Take each line of the entries below that contains "column" and copy it.

» Provided records

▬▬▬

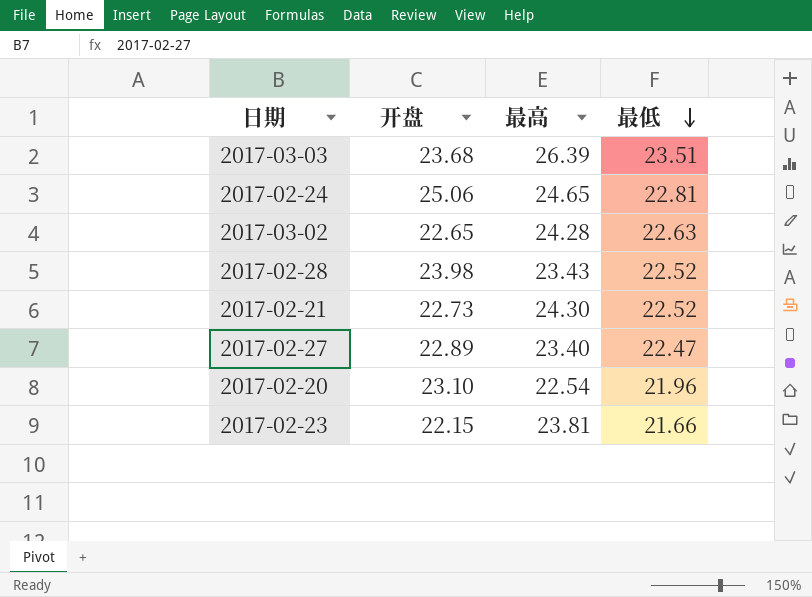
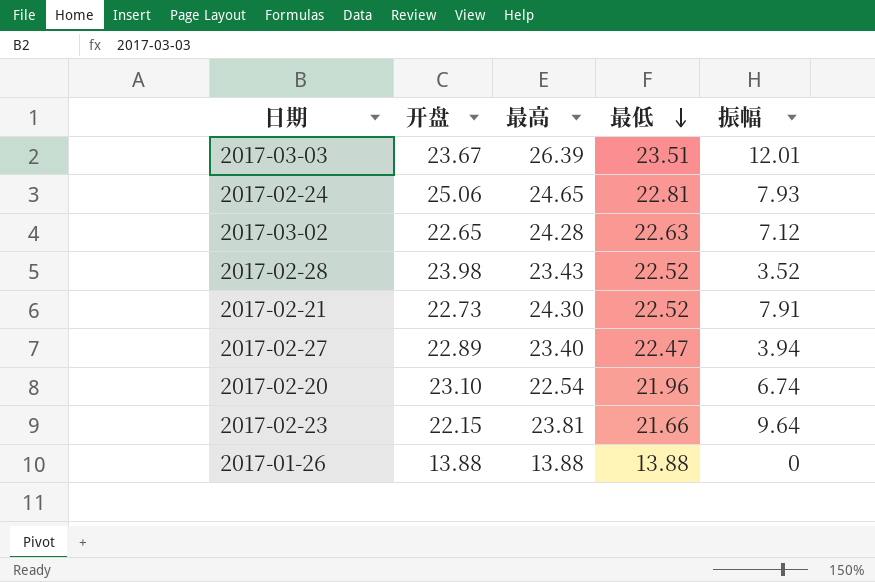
column 振幅 | position: none -> 5
2017-03-03 | 开盘: 23.68 -> 23.67
row 2017-01-26: none -> 13.88 | 13.88 | 13.88 | 0

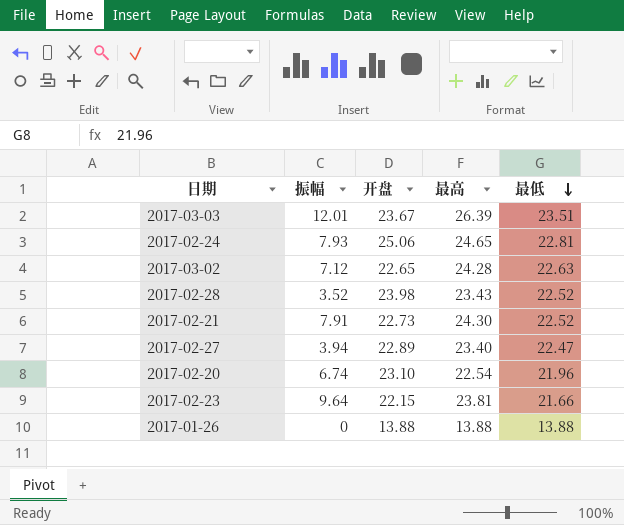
column 振幅 | position: 5 -> 2

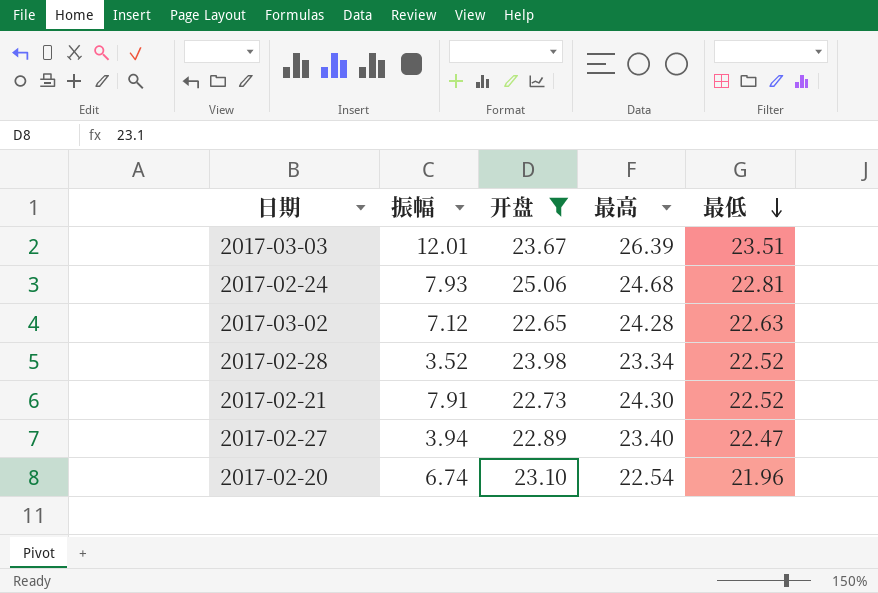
filter: none -> 开盘 >= 22.65
2017-02-24 | 最高: 24.65 -> 24.68
2017-02-28 | 最高: 23.43 -> 23.34

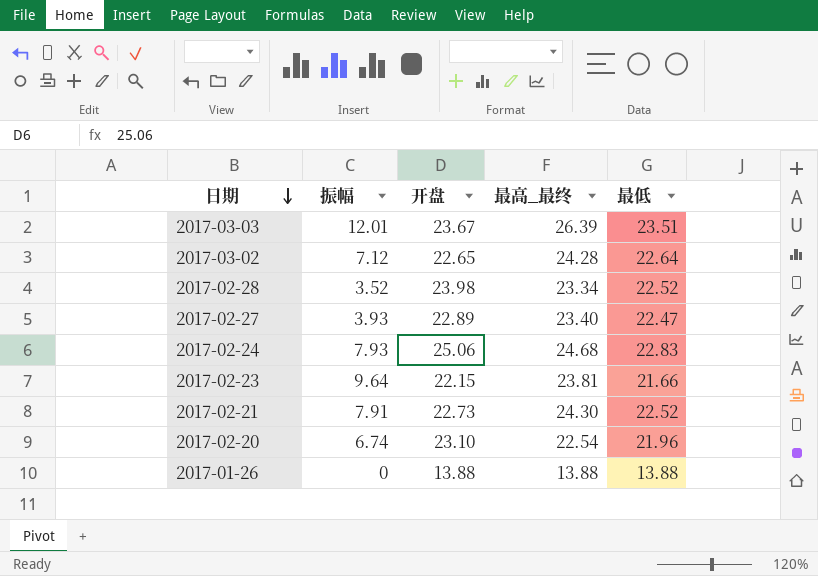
filter: 开盘 >= 22.65 -> none
row order: 最低 descending -> 日期 descending
column name: 最高 -> 最高_最终
2017-03-02 | 最低: 22.63 -> 22.64
2017-02-27 | 振幅: 3.94 -> 3.93
2017-02-24 | 最低: 22.81 -> 22.83

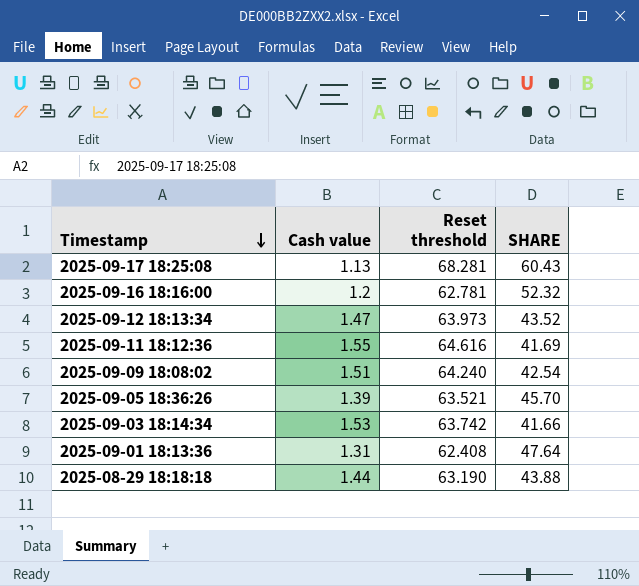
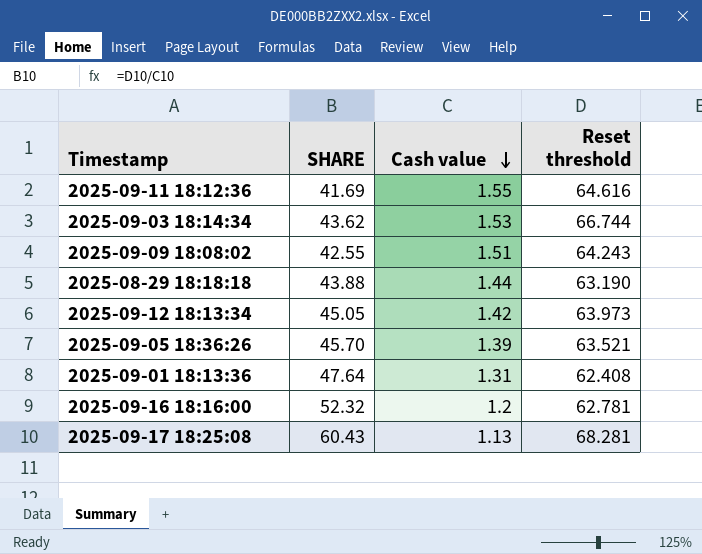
row order: Timestamp descending -> Cash value descending
column SHARE | position: 4 -> 2
2025-09-03 18:14:34 | SHARE: 41.66 -> 43.62
2025-09-03 18:14:34 | Reset threshold: 63.742 -> 66.744
2025-09-09 18:08:02 | SHARE: 42.54 -> 42.55
2025-09-09 18:08:02 | Reset threshold: 64.240 -> 64.243
2025-09-12 18:13:34 | SHARE: 43.52 -> 45.05
2025-09-12 18:13:34 | Cash value: 1.47 -> 1.42

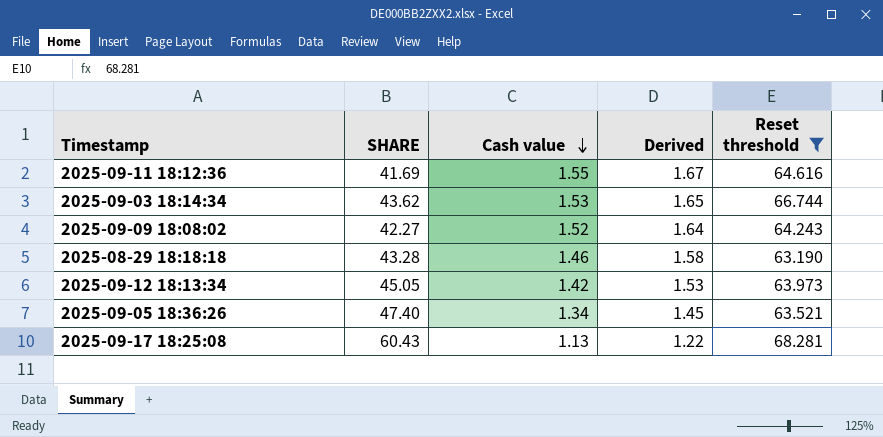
filter: none -> Reset threshold >= 63.190
column Derived | formula: none -> [Cash value] * 1.08
2025-09-09 18:08:02 | SHARE: 42.55 -> 42.27
2025-09-09 18:08:02 | Cash value: 1.51 -> 1.52
2025-08-29 18:18:18 | SHARE: 43.88 -> 43.28
2025-08-29 18:18:18 | Cash value: 1.44 -> 1.46
2025-09-05 18:36:26 | SHARE: 45.70 -> 47.40
2025-09-05 18:36:26 | Cash value: 1.39 -> 1.34

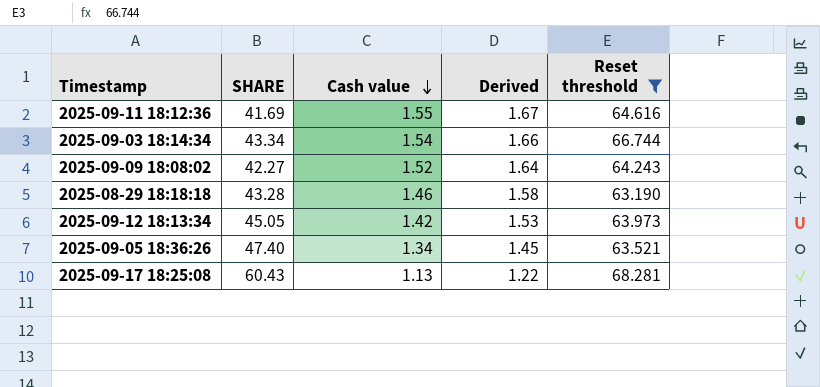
2025-09-03 18:14:34 | SHARE: 43.62 -> 43.34
2025-09-03 18:14:34 | Cash value: 1.53 -> 1.54
2025-09-03 18:14:34 | Derived: 1.65 -> 1.66

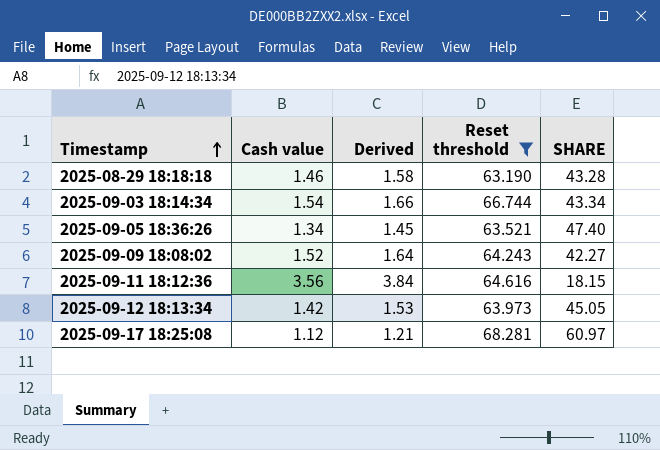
row order: Cash value descending -> Timestamp ascending
column SHARE | position: 2 -> 5
2025-09-11 18:12:36 | Cash value: 1.55 -> 3.56
2025-09-11 18:12:36 | Derived: 1.67 -> 3.84
2025-09-11 18:12:36 | SHARE: 41.69 -> 18.15
2025-09-17 18:25:08 | Cash value: 1.13 -> 1.12
2025-09-17 18:25:08 | Derived: 1.22 -> 1.21
2025-09-17 18:25:08 | SHARE: 60.43 -> 60.97

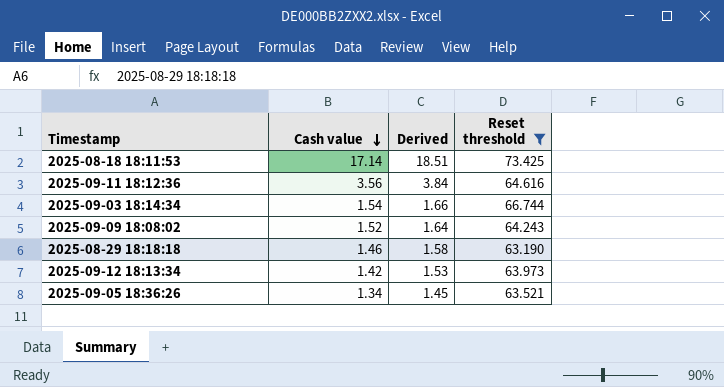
row order: Timestamp ascending -> Cash value descending
column SHARE | formula: [Reset threshold] / [Cash value] -> none
row 2025-09-17 18:25:08: 1.12 | 1.21 | 68.281 | 60.97 -> none
row 2025-08-18 18:11:53: none -> 17.14 | 18.51 | 73.425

▬▬▬

» Expected answer
column 振幅 | position: none -> 5
column 振幅 | position: 5 -> 2
column name: 最高 -> 最高_最终
column SHARE | position: 4 -> 2
column Derived | formula: none -> [Cash value] * 1.08
column SHARE | position: 2 -> 5
column SHARE | formula: [Reset threshold] / [Cash value] -> none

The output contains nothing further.